**Your assignment**
Skip the pictures and write out, word for word, the lines below from the one with "after my playlists." through the one with "[175,152,196,161] ask ->", inclusive.

**Supplied records**
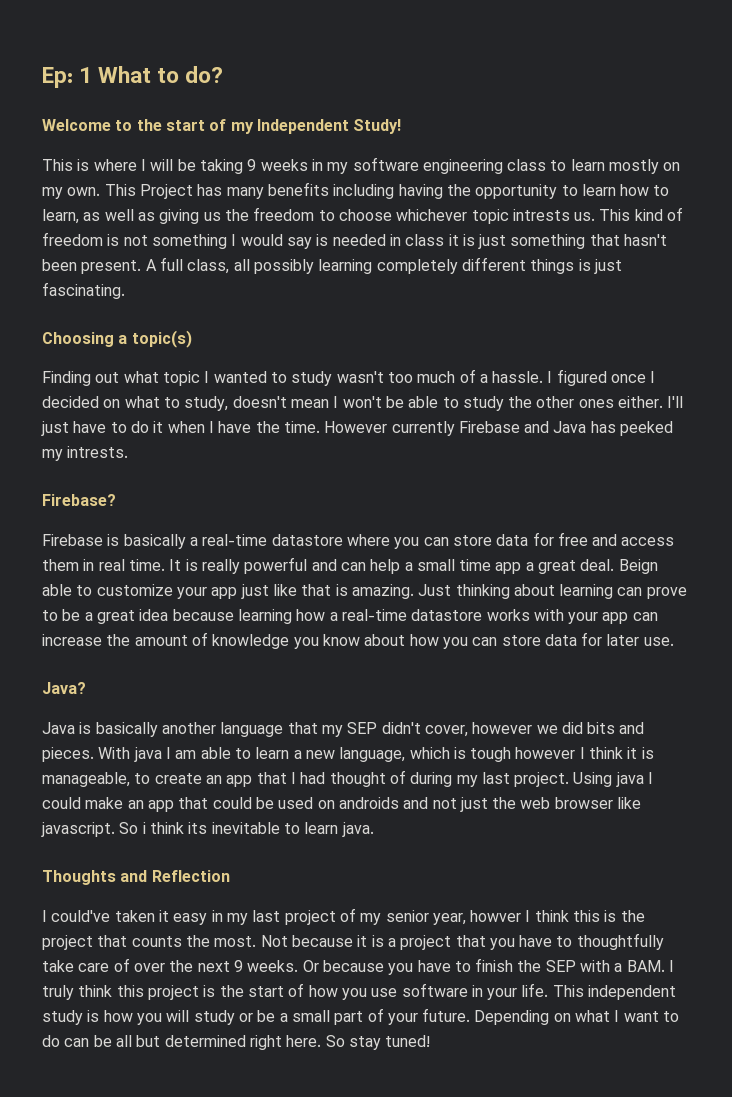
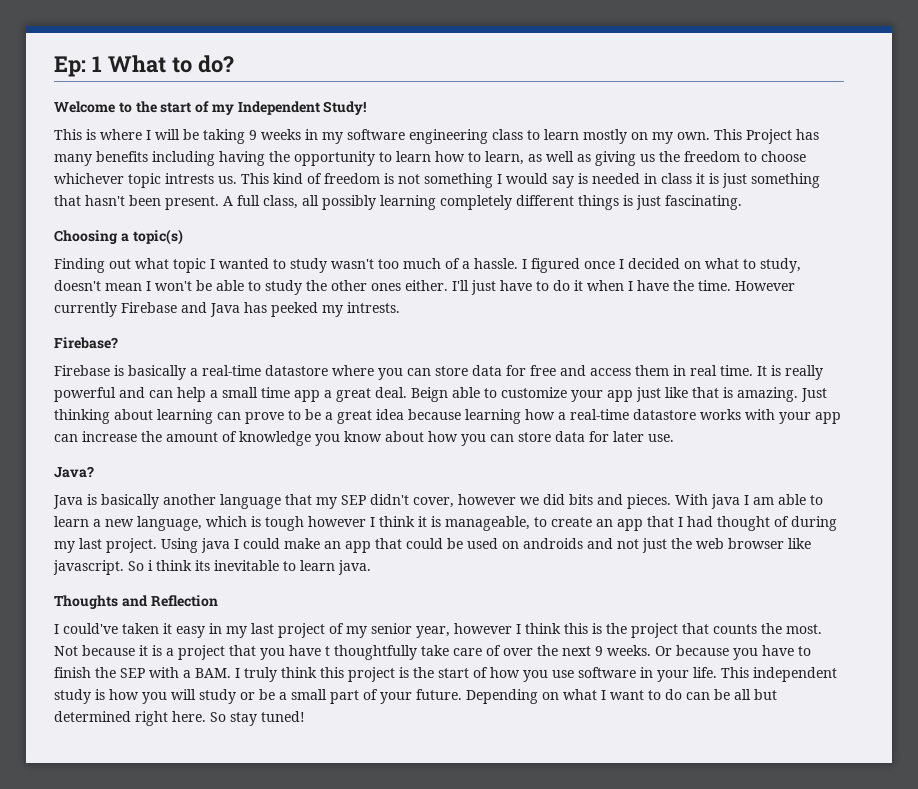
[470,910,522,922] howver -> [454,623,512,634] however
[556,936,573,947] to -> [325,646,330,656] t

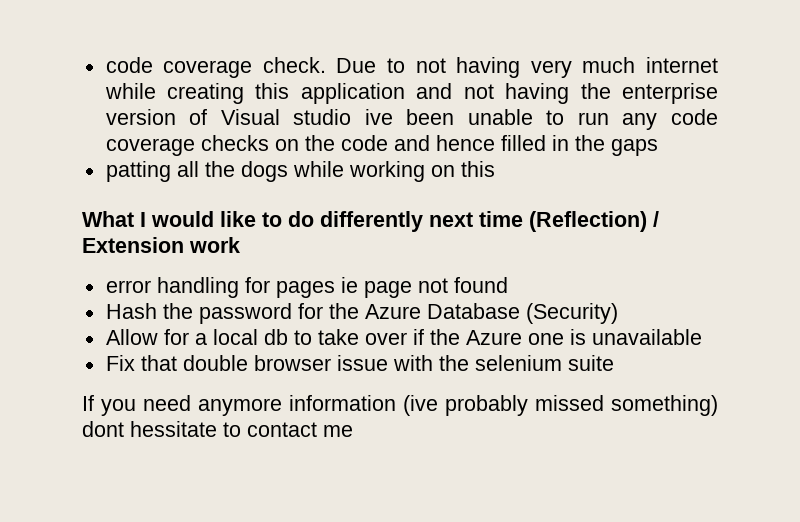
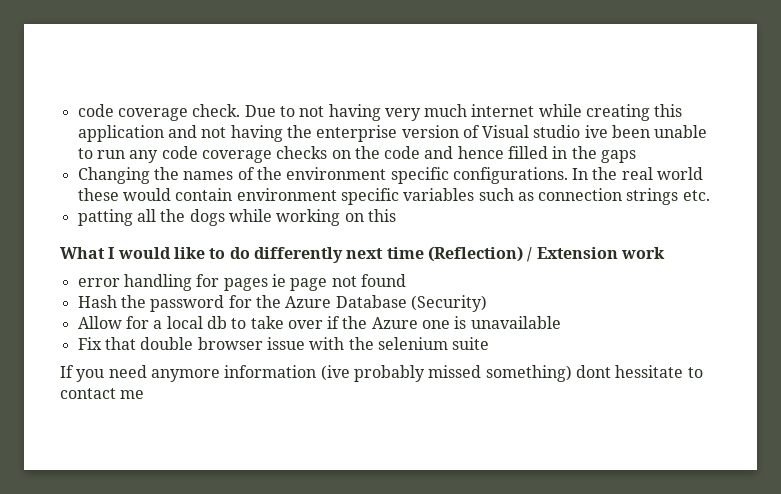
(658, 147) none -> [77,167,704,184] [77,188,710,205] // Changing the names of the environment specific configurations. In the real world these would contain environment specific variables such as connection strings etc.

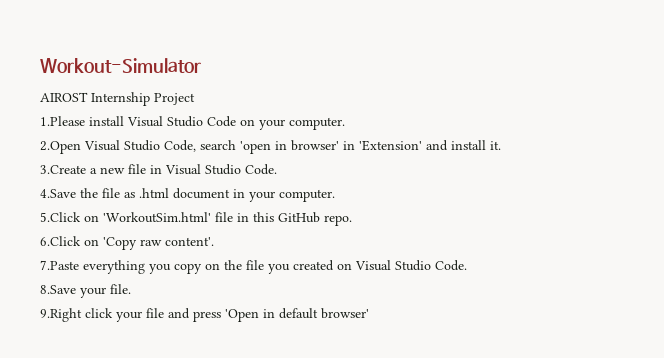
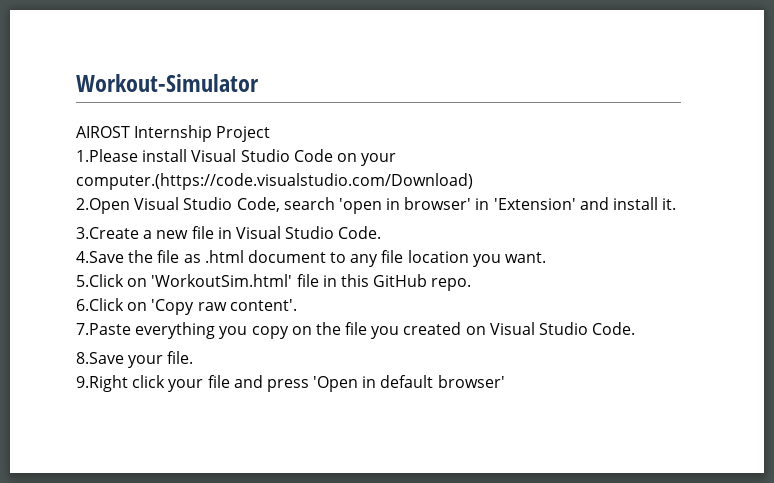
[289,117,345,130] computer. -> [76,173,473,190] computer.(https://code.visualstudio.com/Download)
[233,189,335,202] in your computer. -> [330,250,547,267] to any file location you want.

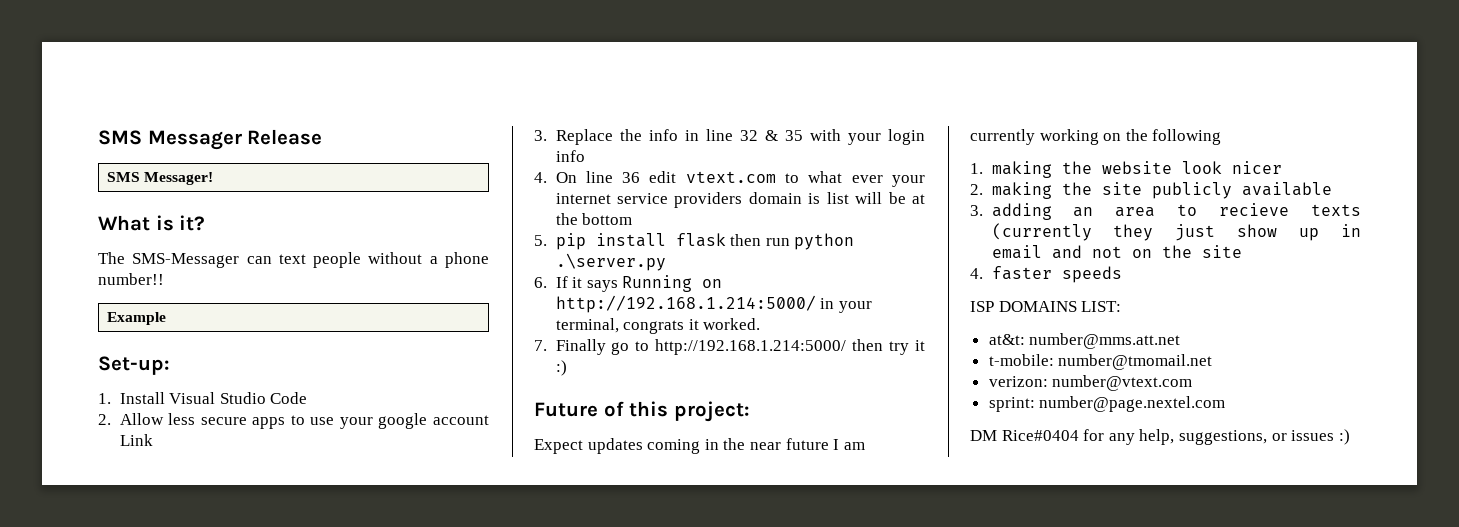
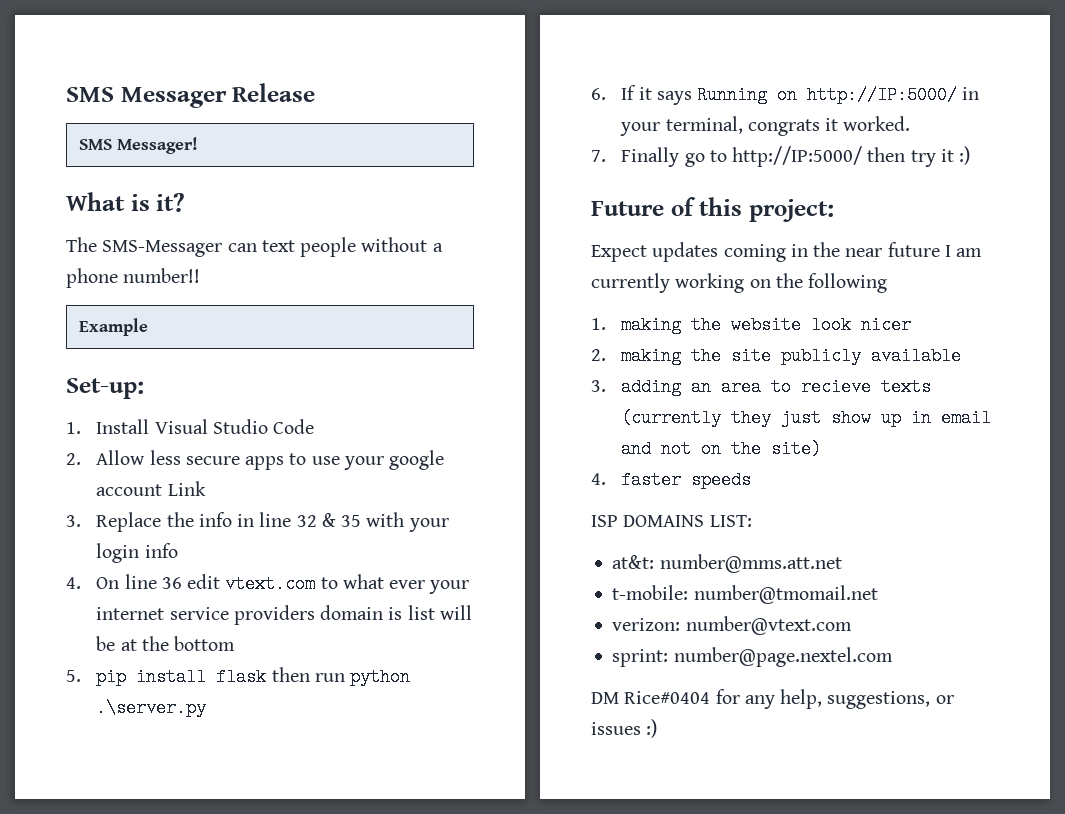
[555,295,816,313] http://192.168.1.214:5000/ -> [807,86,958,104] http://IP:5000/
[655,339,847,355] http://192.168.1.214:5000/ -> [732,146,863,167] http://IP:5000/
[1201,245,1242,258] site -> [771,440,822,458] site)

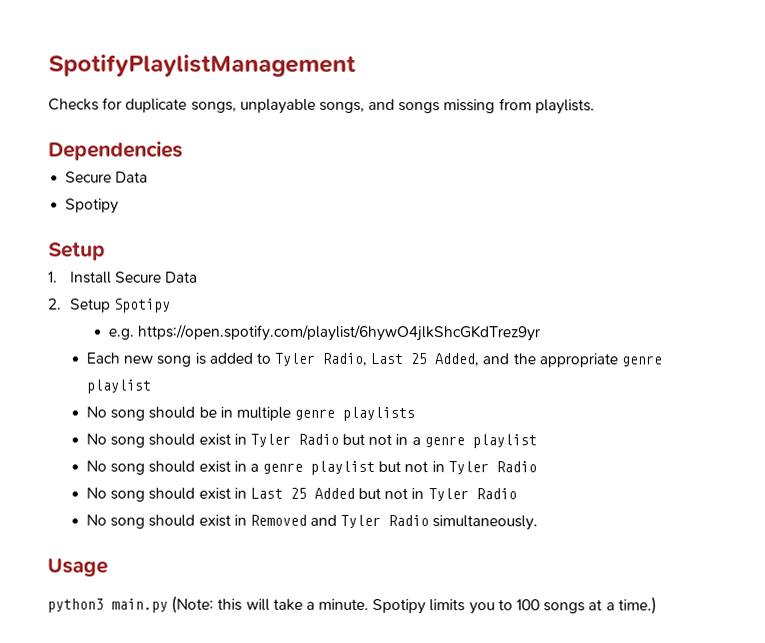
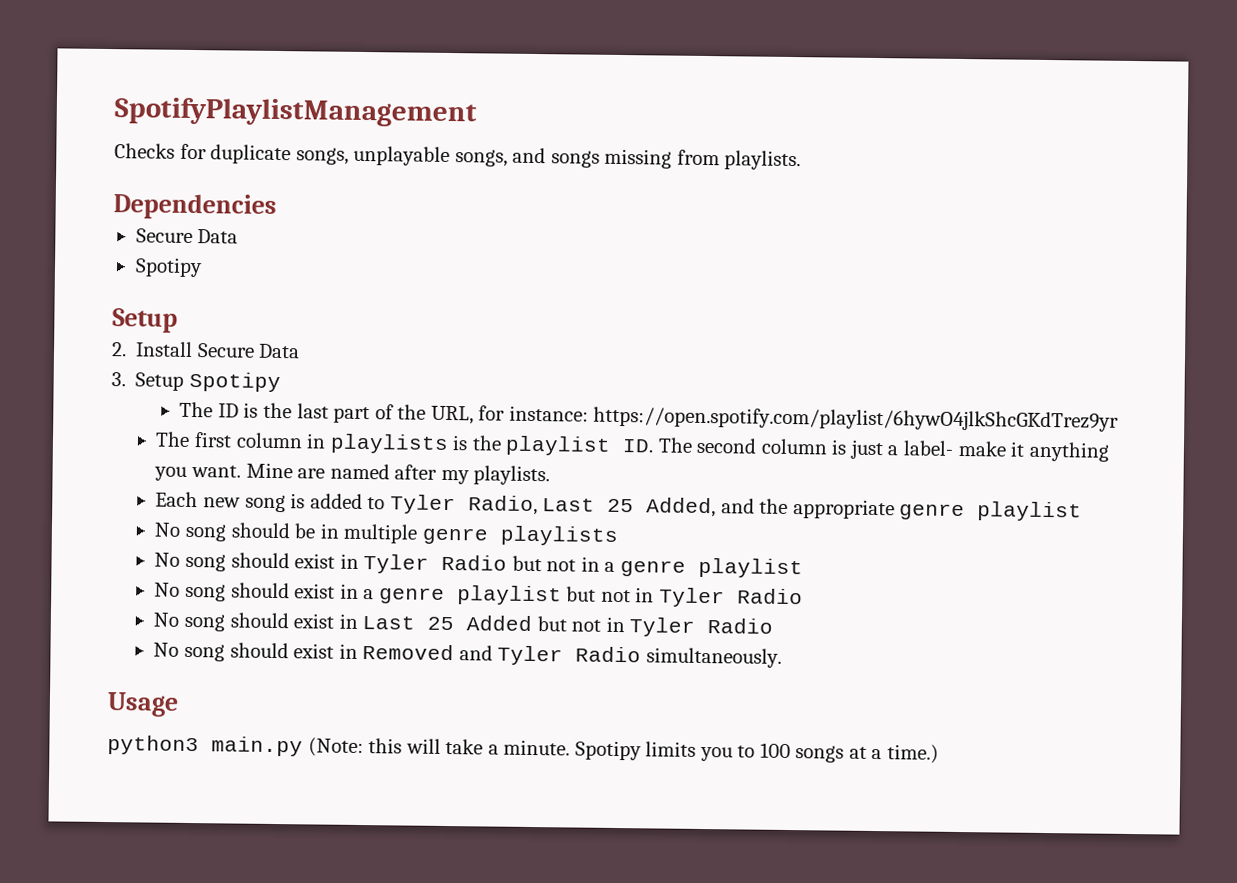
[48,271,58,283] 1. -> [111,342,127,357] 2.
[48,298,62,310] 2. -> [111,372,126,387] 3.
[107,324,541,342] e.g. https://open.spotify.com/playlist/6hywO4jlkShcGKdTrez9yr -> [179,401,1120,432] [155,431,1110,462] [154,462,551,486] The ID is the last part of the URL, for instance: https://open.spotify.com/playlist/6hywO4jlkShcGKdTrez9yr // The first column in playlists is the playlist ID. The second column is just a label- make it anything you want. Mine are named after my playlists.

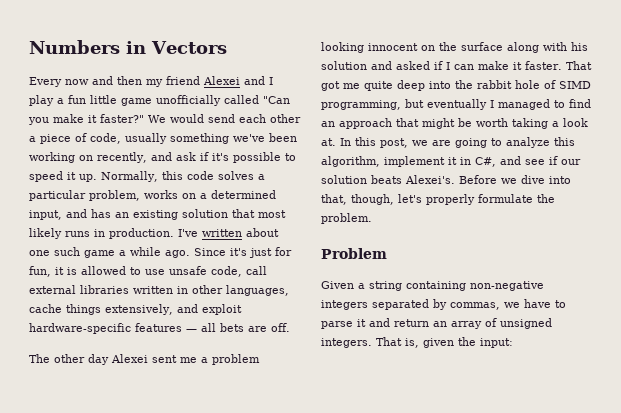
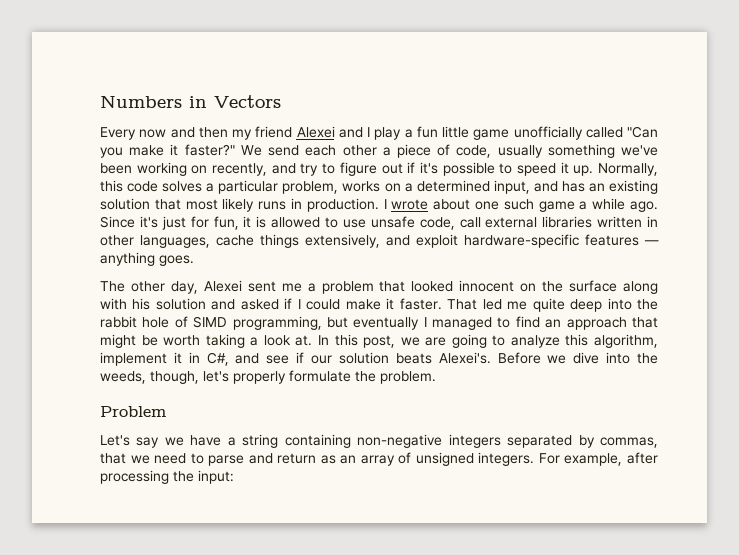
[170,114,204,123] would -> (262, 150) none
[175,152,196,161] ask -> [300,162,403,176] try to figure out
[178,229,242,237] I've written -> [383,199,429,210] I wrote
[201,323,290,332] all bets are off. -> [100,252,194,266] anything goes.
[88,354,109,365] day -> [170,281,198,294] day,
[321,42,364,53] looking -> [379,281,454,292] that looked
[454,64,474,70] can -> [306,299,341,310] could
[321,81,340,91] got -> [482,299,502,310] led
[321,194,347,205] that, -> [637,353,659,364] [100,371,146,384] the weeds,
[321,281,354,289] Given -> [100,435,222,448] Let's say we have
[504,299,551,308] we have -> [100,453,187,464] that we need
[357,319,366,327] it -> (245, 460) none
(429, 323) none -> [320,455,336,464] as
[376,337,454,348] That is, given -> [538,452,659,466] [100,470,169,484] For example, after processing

**Written solution**
[107,324,541,342] e.g. https://open.spotify.com/playlist/6hywO4jlkShcGKdTrez9yr -> [179,401,1120,432] [155,431,1110,462] [154,462,551,486] The ID is the last part of the URL, for instance: https://open.spotify.com/playlist/6hywO4jlkShcGKdTrez9yr // The first column in playlists is the playlist ID. The second column is just a label- make it anything you want. Mine are named after my playlists.

[170,114,204,123] would -> (262, 150) none
[175,152,196,161] ask -> [300,162,403,176] try to figure out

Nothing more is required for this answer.